这是一个结合了自定义指标和可视化的综合示例

def comprehensive_custom_evaluation():
"""Complete example of custom metrics and visualizations."""

# Define multiple custom metrics
business_metric = create_profit_loss_metric(cost_per_fp=30, revenue_per_tp=150)
threshold_metric = create_threshold_precision_metric(threshold=0.8)
composite_metric = create_composite_business_metric()

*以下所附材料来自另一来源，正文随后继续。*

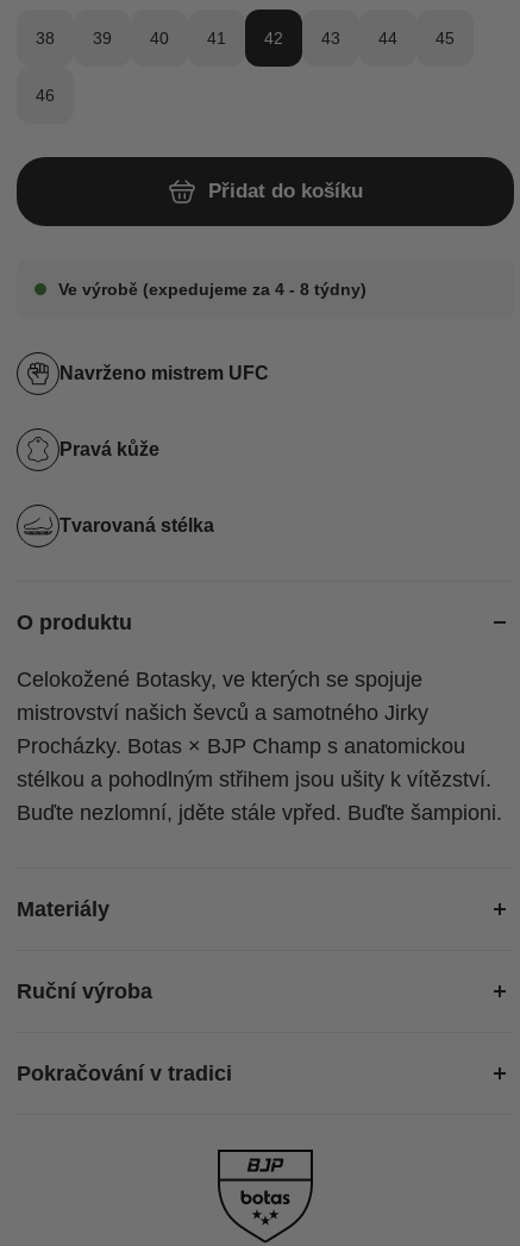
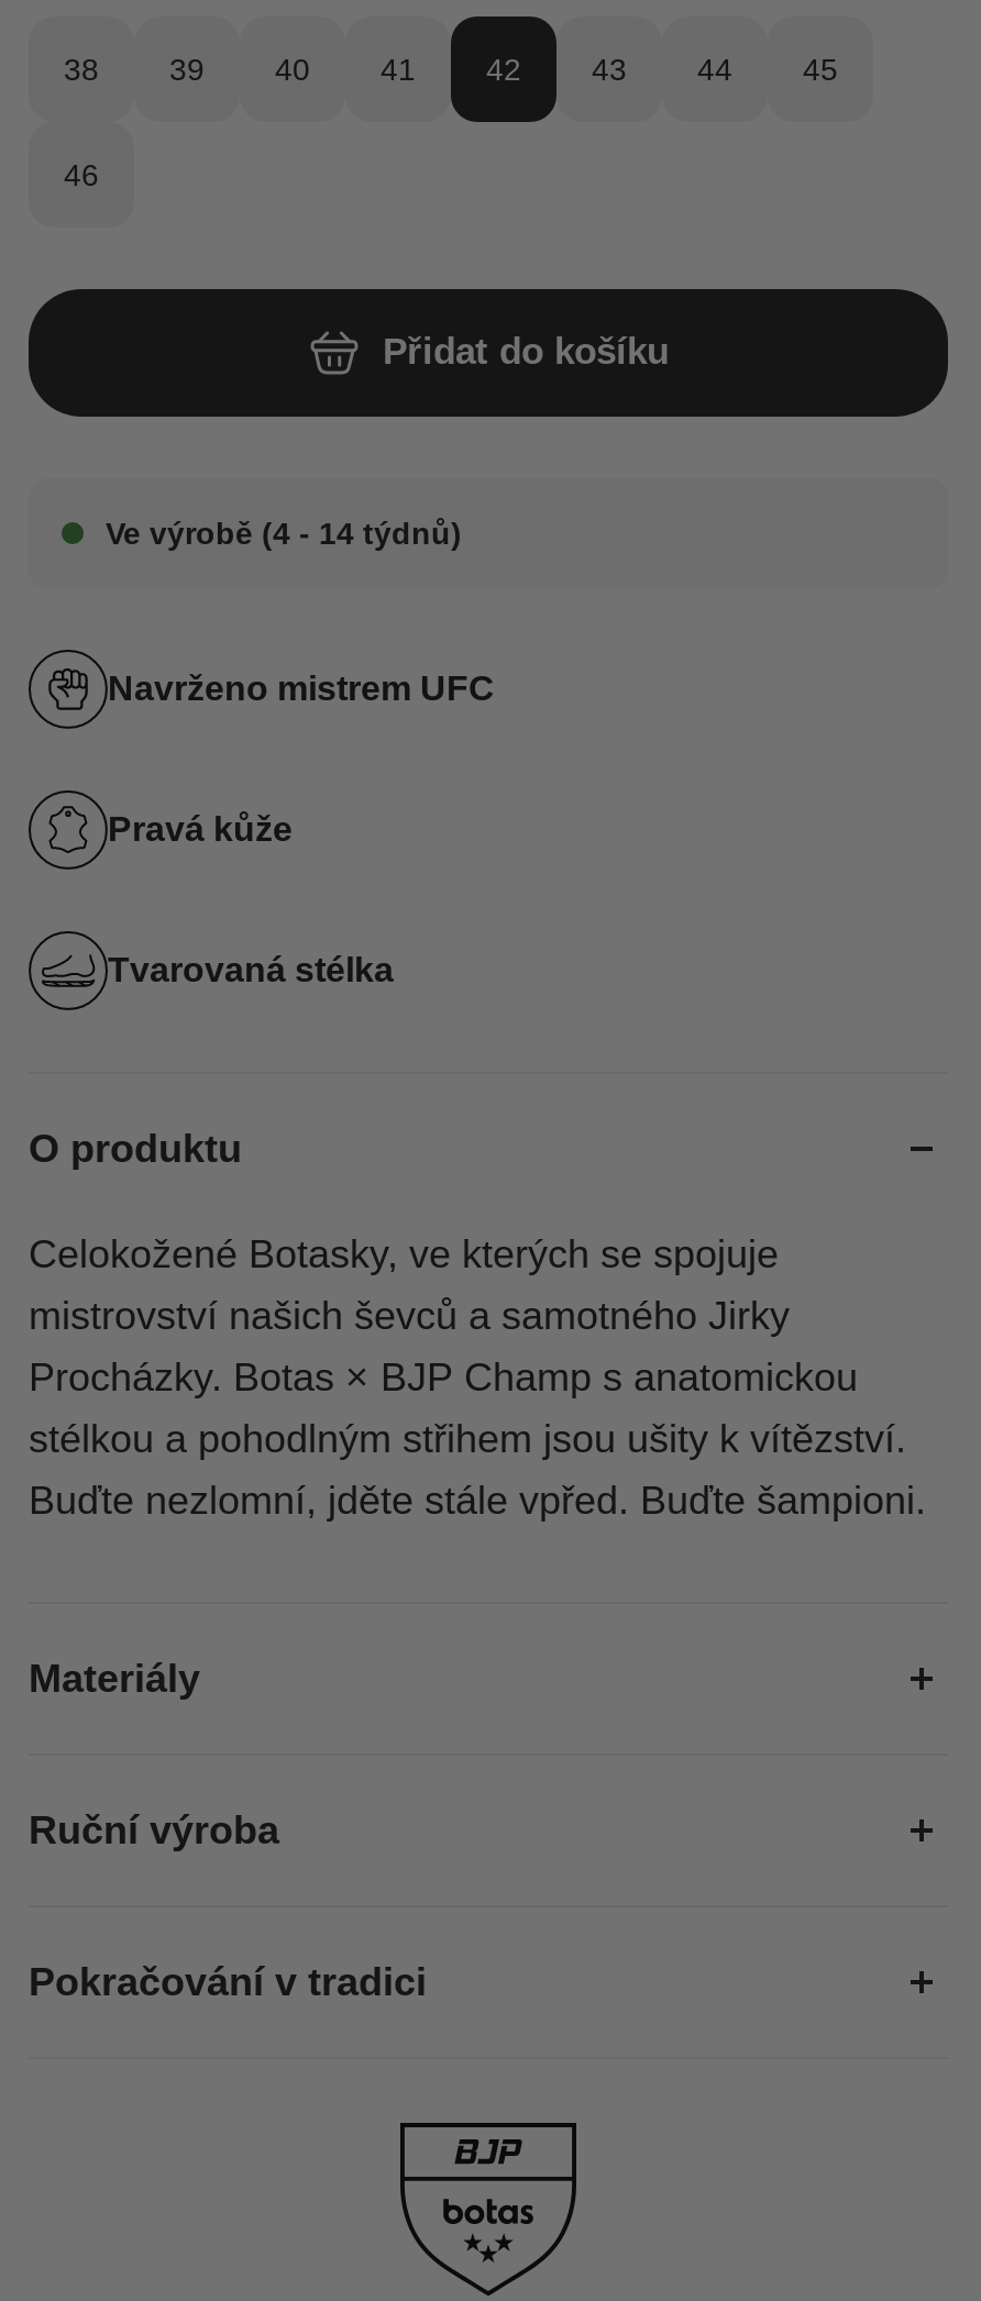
[58,280,366,299] Ve výrobě (expedujeme za 4 - 8 týdny) -> [106,516,462,551] Ve výrobě (4 - 14 týdnů)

# Define custom visualizations
custom_artifacts = [
create_business_impact_visualization,
create_performance_breakdown_visualization,
create_interactive_analysis_artifacts,
]

with mlflow.start_run(run_name="Comprehensive_Custom_Evaluation"):
# Evaluate with all custom components
result = mlflow.evaluate(
model_uri,
eval_data,
targets="target",
model_type="classifier",
extra_metrics=[business_metric, threshold_metric, composite_metric],
custom_artifacts=custom_artifacts,
)

# Log additional business context
mlflow.log_params(
{
"evaluation_focus": "business_impact",
"custom_metrics_count": 3,
"custom_visualizations_count": len(custom_artifacts),
}
)

print("Custom Evaluation Results:")
print(f"Profit/Loss: ${result.metrics.get('profit_loss/net_profit', 0):.2f}")
print(
f"High Confidence Precision: {result.metrics.get('threshold_precision/high_confidence_precision', 0):.3f}"
)
print(
f"Composite Score: {result.metrics.get('composite_business/composite_score', 0):.3f}"
)

print("\nCustom Artifacts Created:")
for name, path in result.artifacts.items():
if any(
keyword in name.lower()
for keyword in ["business", "performance", "interactive"]
):
print(f" {name}: {path}")


# Run comprehensive evaluation
# comprehensive_custom_evaluation()

结论

MLflow 中的自定义指标和可视化使您能够创建完美契合业务需求的评估框架。通过定义领域特定的成功标准并创建有针对性的视觉分析,您可以弥合技术模型性能与业务价值之间的差距。

主要优势包括

  • 业务一致性:直接反映业务影响和优先级的指标
  • 利益相关者沟通:使模型性能易于访问的视觉仪表板
  • 领域专业知识:捕获行业特定要求的评估标准
  • 决策支持:清晰的洞察,推动知情的模型选择和部署

无论您是优化利润、最小化风险还是满足法规要求,自定义指标和可视化都能确保您的模型评估过程与您的用例真正重要的内容保持一致。